(How to complete this task): Please copy every record below exactly, leaving out the pictures.

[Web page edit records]

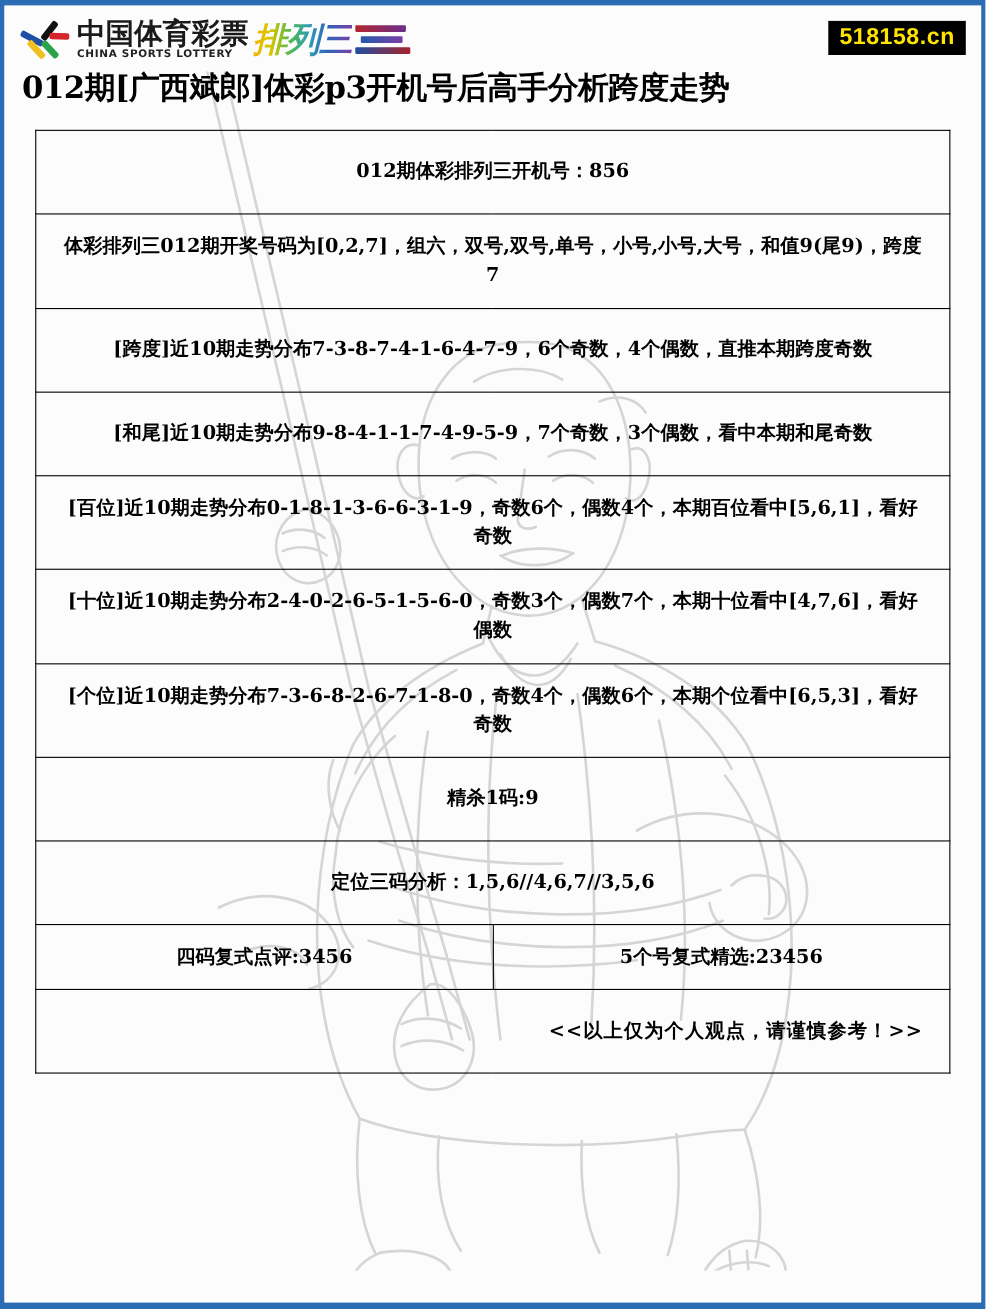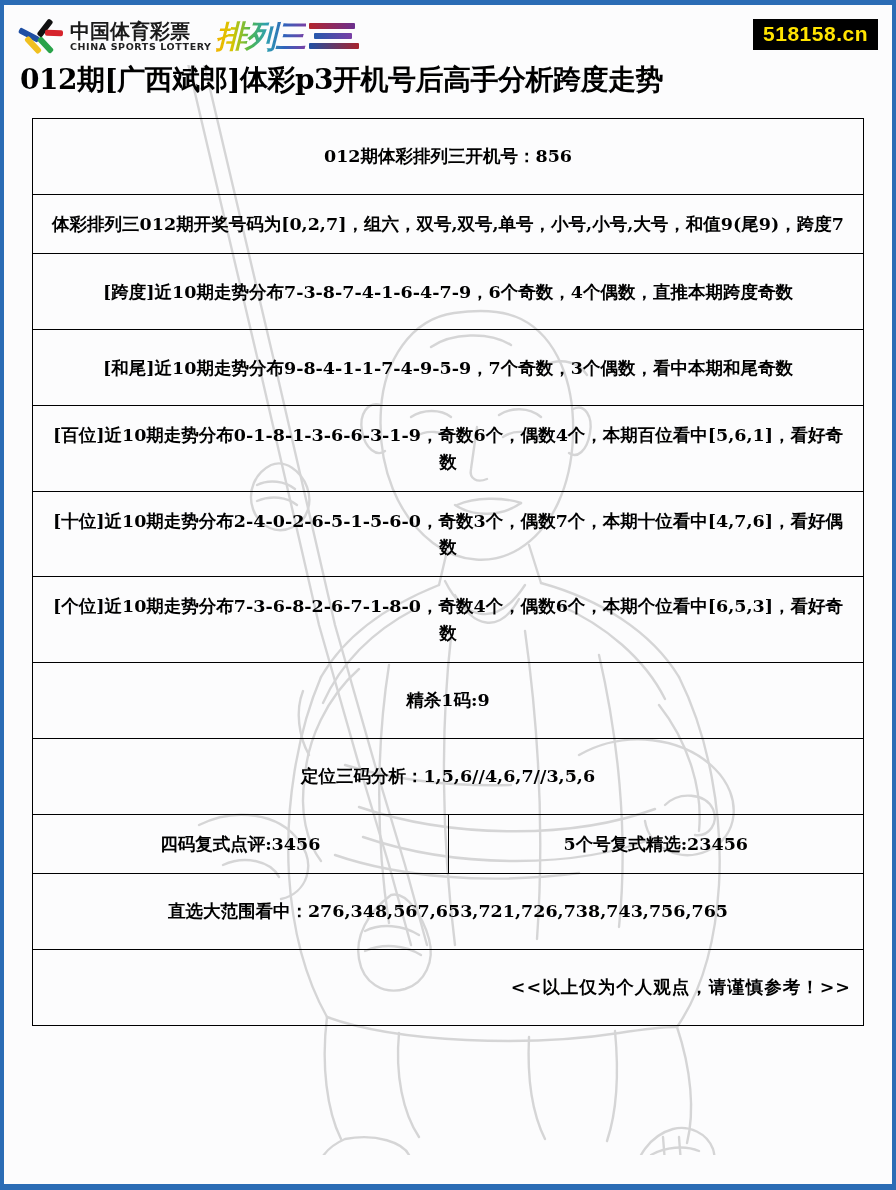--- a/index.html
+++ b/index.html
@@ -51,21 +51,21 @@
   .lm4 { width: 20px; height: 6px; background: #f0c020; transform: rotate(47deg); left: 5px;  top: 28px; }
   .lm5 { width: 19px; height: 6px; background: #2aa34a; transform: rotate(47deg); left: 18px; top: 28px; }
 
   .logo-zh {
     margin-left: 6px;
     display: flex; flex-direction: column; justify-content: center;
     line-height: 1;
   }
   .logo-zh .cn {
     font-family: "DejaVu Sans", "Liberation Sans", sans-serif;
-    font-size: 20px; font-weight: bold; color: #1a1a1a;
+    font-size: 26px; font-weight: bold; color: #1a1a1a;
     letter-spacing: 0px;
   }
   .logo-zh .en {
     font-family: "DejaVu Sans", "Liberation Sans", sans-serif;
     font-size: 9.5px; font-weight: bold; color: #222; letter-spacing: 0.6px;
     margin-top: 1px;
   }
   .logo-p3 {
     margin-left: 4px;
     font-family: "DejaVu Sans", "Liberation Sans", sans-serif;
@@ -111,21 +111,21 @@
   
   #tbl {
     position: relative; z-index: 2;
     margin: 19px auto 0 auto;
     width: 832px;
     border-collapse: collapse;
     background: transparent;
   }
   #tbl td {
     border: 1.5px solid #000;
-    padding: 16px 12px;
+    padding: 16px 24px;
     font-family: "DejaVu Serif", "Liberation Serif", serif;
     font-size: 17.5px;
     color: #000;
     line-height: 1.5;
     vertical-align: middle;
     background: transparent;
   }
   td.ctr { text-align: center; font-weight: bold; }
   td.lft { text-align: center; font-weight: bold; }
   td.tall { height: 76px; }
@@ -274,22 +274,19 @@
         <td colspan="2" class="ctr tall">精杀1码:9</td>
       </tr>
       <tr>
         <td colspan="2" class="ctr tall">定位三码分析：1,5,6//4,6,7//3,5,6</td>
       </tr>
       <tr>
         <td class="ctr half">四码复式点评:3456</td>
         <td class="ctr half">5个号复式精选:23456</td>
       </tr>
       <tr>
-        <td colspan="2" class="ctr tall">直选大范围看中：276,348,567,653,721,726,738,743,756,765</td>
-      </tr>
-      <tr>
         <td colspan="2" class="note tall">&lt;&lt;以上仅为个人观点，请谨慎参考！&gt;&gt;</td>
       </tr>
     </tbody>
   </table>
 
  </div>
 </div>
 
 </body></html>

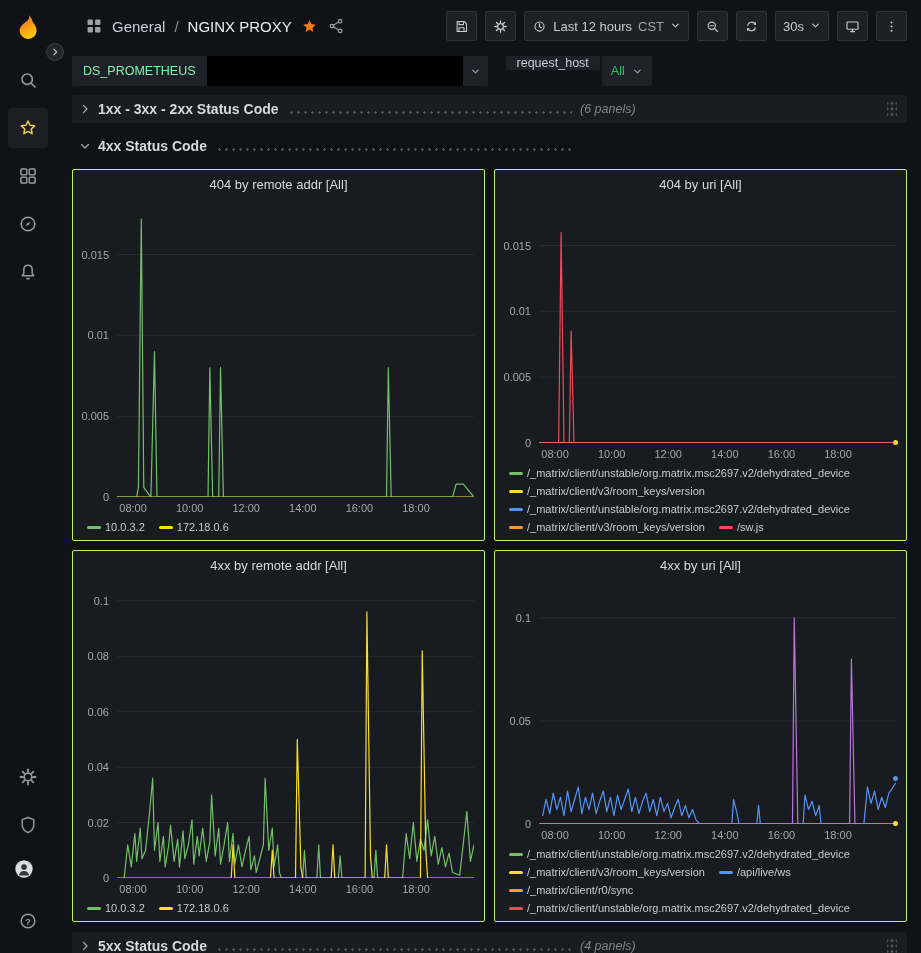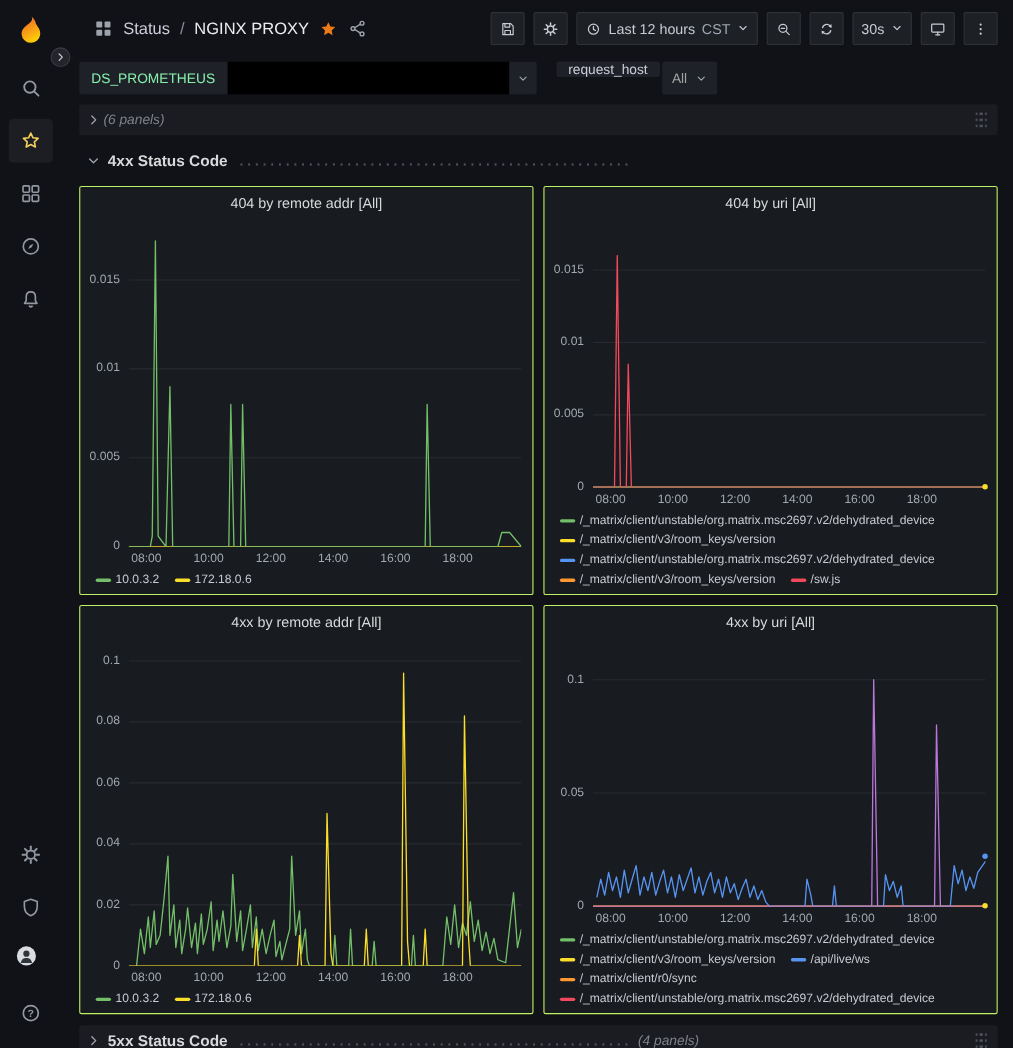--- a/index.html
+++ b/index.html
@@ -45,21 +45,21 @@
     padding-left:17px;gap:18px}
   .var-control{display:flex;align-items:stretch;height:30px;border-radius:2px;overflow:hidden;cursor:pointer}
   .var-label{display:flex;align-items:center;padding:0 11px;background:#1E2127;color:#CCCCDC;
     font-size:12.5px;font-weight:500;white-space:nowrap}
   .var-label.blue{color:#86efac}
   .var-value-redacted{width:256px;background:#000}
   .var-chev{display:flex;align-items:center;padding:0 7px;background:#1E2127;color:#9DA5AE}
   .var-chev svg{width:11px;height:11px}
   .var-group{display:flex;align-items:flex-start;gap:2px}
   .var-value{display:flex;align-items:center;gap:7px;height:30px;padding:0 9px;background:#1E2127;
-    border-radius:2px;color:#a3a3a3;font-size:12.5px;cursor:pointer}
+    border-radius:2px;color:#22c55e;font-size:12.5px;cursor:pointer}
   .var-value svg{width:11px;height:11px;color:#9DA5AE}
 
   
   .dash{position:absolute;left:72px;top:95px;right:14px}
   .row-header{display:flex;align-items:center;height:28px;border-radius:2px;margin-bottom:9px;
     padding:0 10px 0 4px;cursor:pointer}
   .row-header.collapsed{background:#1A1C21}
   .chev{display:flex;align-items:center;justify-content:center;width:18px;height:18px;color:#9FA7B3;flex:none}
   .chev svg{width:12px;height:12px}
   .chev.down svg{transform:rotate(90deg)}
@@ -183,21 +183,21 @@
 
   <header class="navbar">
     <span class="nav-icon">
       <svg viewBox="0 0 24 24" fill="currentColor">
           <rect x="3.4" y="3.4" width="7.2" height="7.2" rx="1.2"></rect>
           <rect x="13.4" y="3.4" width="7.2" height="7.2" rx="1.2"></rect>
           <rect x="3.4" y="13.4" width="7.2" height="7.2" rx="1.2"></rect>
           <rect x="13.4" y="13.4" width="7.2" height="7.2" rx="1.2"></rect>
         </svg>
     </span>
-    <span class="crumb-section">Status</span>
+    <span class="crumb-section">General</span>
     <span class="crumb-sep">/</span>
     <span class="crumb-title">NGINX PROXY</span>
     <span class="nav-icon star-fav">
       <svg viewBox="0 0 24 24" fill="currentColor">
           <polygon points="12 3 14.7 8.6 20.8 9.4 16.3 13.6 17.5 19.7 12 16.6 6.5 19.7 7.7 13.6 3.2 9.4 9.3 8.6"></polygon>
         </svg>
     </span>
     <span class="nav-icon">
       <svg viewBox="0 0 24 24" fill="none" stroke="currentColor" stroke-width="1.7">
           <circle cx="17.5" cy="5.5" r="2.3"></circle>
@@ -304,20 +304,24 @@
     </div>
   </div>
 
   <main class="dash">
       <div class="row-header collapsed">
         <span class="chev">
           <svg viewBox="0 0 24 24">
             <polyline points="9 5 16 12 9 19" fill="none" stroke="currentColor" stroke-width="2.4" stroke-linecap="round" stroke-linejoin="round"></polyline>
           </svg>
         </span>
+        <div class="row-left">
+          <span class="row-title">1xx - 3xx - 2xx Status Code</span>
+          <span class="row-dots"></span>
+        </div>
         <span class="row-count">(6 panels)</span>
         <span class="drag-dots"></span>
       </div>
       <div class="row-header expanded">
         <span class="chev down">
           <svg viewBox="0 0 24 24">
             <polyline points="9 5 16 12 9 19" fill="none" stroke="currentColor" stroke-width="2.4" stroke-linecap="round" stroke-linejoin="round"></polyline>
           </svg>
         </span>
         <div class="row-left">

(Worked solution):
--- a/index.html
+++ b/index.html
@@ -51,21 +51,21 @@
   .lm4 { width: 20px; height: 6px; background: #f0c020; transform: rotate(47deg); left: 5px;  top: 28px; }
   .lm5 { width: 19px; height: 6px; background: #2aa34a; transform: rotate(47deg); left: 18px; top: 28px; }
 
   .logo-zh {
     margin-left: 6px;
     display: flex; flex-direction: column; justify-content: center;
     line-height: 1;
   }
   .logo-zh .cn {
     font-family: "DejaVu Sans", "Liberation Sans", sans-serif;
-    font-size: 20px; font-weight: bold; color: #1a1a1a;
+    font-size: 26px; font-weight: bold; color: #1a1a1a;
     letter-spacing: 0px;
   }
   .logo-zh .en {
     font-family: "DejaVu Sans", "Liberation Sans", sans-serif;
     font-size: 9.5px; font-weight: bold; color: #222; letter-spacing: 0.6px;
     margin-top: 1px;
   }
   .logo-p3 {
     margin-left: 4px;
     font-family: "DejaVu Sans", "Liberation Sans", sans-serif;
@@ -111,21 +111,21 @@
   
   #tbl {
     position: relative; z-index: 2;
     margin: 19px auto 0 auto;
     width: 832px;
     border-collapse: collapse;
     background: transparent;
   }
   #tbl td {
     border: 1.5px solid #000;
-    padding: 16px 12px;
+    padding: 16px 24px;
     font-family: "DejaVu Serif", "Liberation Serif", serif;
     font-size: 17.5px;
     color: #000;
     line-height: 1.5;
     vertical-align: middle;
     background: transparent;
   }
   td.ctr { text-align: center; font-weight: bold; }
   td.lft { text-align: center; font-weight: bold; }
   td.tall { height: 76px; }
@@ -274,22 +274,19 @@
         <td colspan="2" class="ctr tall">精杀1码:9</td>
       </tr>
       <tr>
         <td colspan="2" class="ctr tall">定位三码分析：1,5,6//4,6,7//3,5,6</td>
       </tr>
       <tr>
         <td class="ctr half">四码复式点评:3456</td>
         <td class="ctr half">5个号复式精选:23456</td>
       </tr>
       <tr>
-        <td colspan="2" class="ctr tall">直选大范围看中：276,348,567,653,721,726,738,743,756,765</td>
-      </tr>
-      <tr>
         <td colspan="2" class="note tall">&lt;&lt;以上仅为个人观点，请谨慎参考！&gt;&gt;</td>
       </tr>
     </tbody>
   </table>
 
  </div>
 </div>
 
 </body></html>

--- a/index.html
+++ b/index.html
@@ -45,21 +45,21 @@
     padding-left:17px;gap:18px}
   .var-control{display:flex;align-items:stretch;height:30px;border-radius:2px;overflow:hidden;cursor:pointer}
   .var-label{display:flex;align-items:center;padding:0 11px;background:#1E2127;color:#CCCCDC;
     font-size:12.5px;font-weight:500;white-space:nowrap}
   .var-label.blue{color:#86efac}
   .var-value-redacted{width:256px;background:#000}
   .var-chev{display:flex;align-items:center;padding:0 7px;background:#1E2127;color:#9DA5AE}
   .var-chev svg{width:11px;height:11px}
   .var-group{display:flex;align-items:flex-start;gap:2px}
   .var-value{display:flex;align-items:center;gap:7px;height:30px;padding:0 9px;background:#1E2127;
-    border-radius:2px;color:#a3a3a3;font-size:12.5px;cursor:pointer}
+    border-radius:2px;color:#22c55e;font-size:12.5px;cursor:pointer}
   .var-value svg{width:11px;height:11px;color:#9DA5AE}
 
   
   .dash{position:absolute;left:72px;top:95px;right:14px}
   .row-header{display:flex;align-items:center;height:28px;border-radius:2px;margin-bottom:9px;
     padding:0 10px 0 4px;cursor:pointer}
   .row-header.collapsed{background:#1A1C21}
   .chev{display:flex;align-items:center;justify-content:center;width:18px;height:18px;color:#9FA7B3;flex:none}
   .chev svg{width:12px;height:12px}
   .chev.down svg{transform:rotate(90deg)}
@@ -183,21 +183,21 @@
 
   <header class="navbar">
     <span class="nav-icon">
       <svg viewBox="0 0 24 24" fill="currentColor">
           <rect x="3.4" y="3.4" width="7.2" height="7.2" rx="1.2"></rect>
           <rect x="13.4" y="3.4" width="7.2" height="7.2" rx="1.2"></rect>
           <rect x="3.4" y="13.4" width="7.2" height="7.2" rx="1.2"></rect>
           <rect x="13.4" y="13.4" width="7.2" height="7.2" rx="1.2"></rect>
         </svg>
     </span>
-    <span class="crumb-section">Status</span>
+    <span class="crumb-section">General</span>
     <span class="crumb-sep">/</span>
     <span class="crumb-title">NGINX PROXY</span>
     <span class="nav-icon star-fav">
       <svg viewBox="0 0 24 24" fill="currentColor">
           <polygon points="12 3 14.7 8.6 20.8 9.4 16.3 13.6 17.5 19.7 12 16.6 6.5 19.7 7.7 13.6 3.2 9.4 9.3 8.6"></polygon>
         </svg>
     </span>
     <span class="nav-icon">
       <svg viewBox="0 0 24 24" fill="none" stroke="currentColor" stroke-width="1.7">
           <circle cx="17.5" cy="5.5" r="2.3"></circle>
@@ -304,20 +304,24 @@
     </div>
   </div>
 
   <main class="dash">
       <div class="row-header collapsed">
         <span class="chev">
           <svg viewBox="0 0 24 24">
             <polyline points="9 5 16 12 9 19" fill="none" stroke="currentColor" stroke-width="2.4" stroke-linecap="round" stroke-linejoin="round"></polyline>
           </svg>
         </span>
+        <div class="row-left">
+          <span class="row-title">1xx - 3xx - 2xx Status Code</span>
+          <span class="row-dots"></span>
+        </div>
         <span class="row-count">(6 panels)</span>
         <span class="drag-dots"></span>
       </div>
       <div class="row-header expanded">
         <span class="chev down">
           <svg viewBox="0 0 24 24">
             <polyline points="9 5 16 12 9 19" fill="none" stroke="currentColor" stroke-width="2.4" stroke-linecap="round" stroke-linejoin="round"></polyline>
           </svg>
         </span>
         <div class="row-left">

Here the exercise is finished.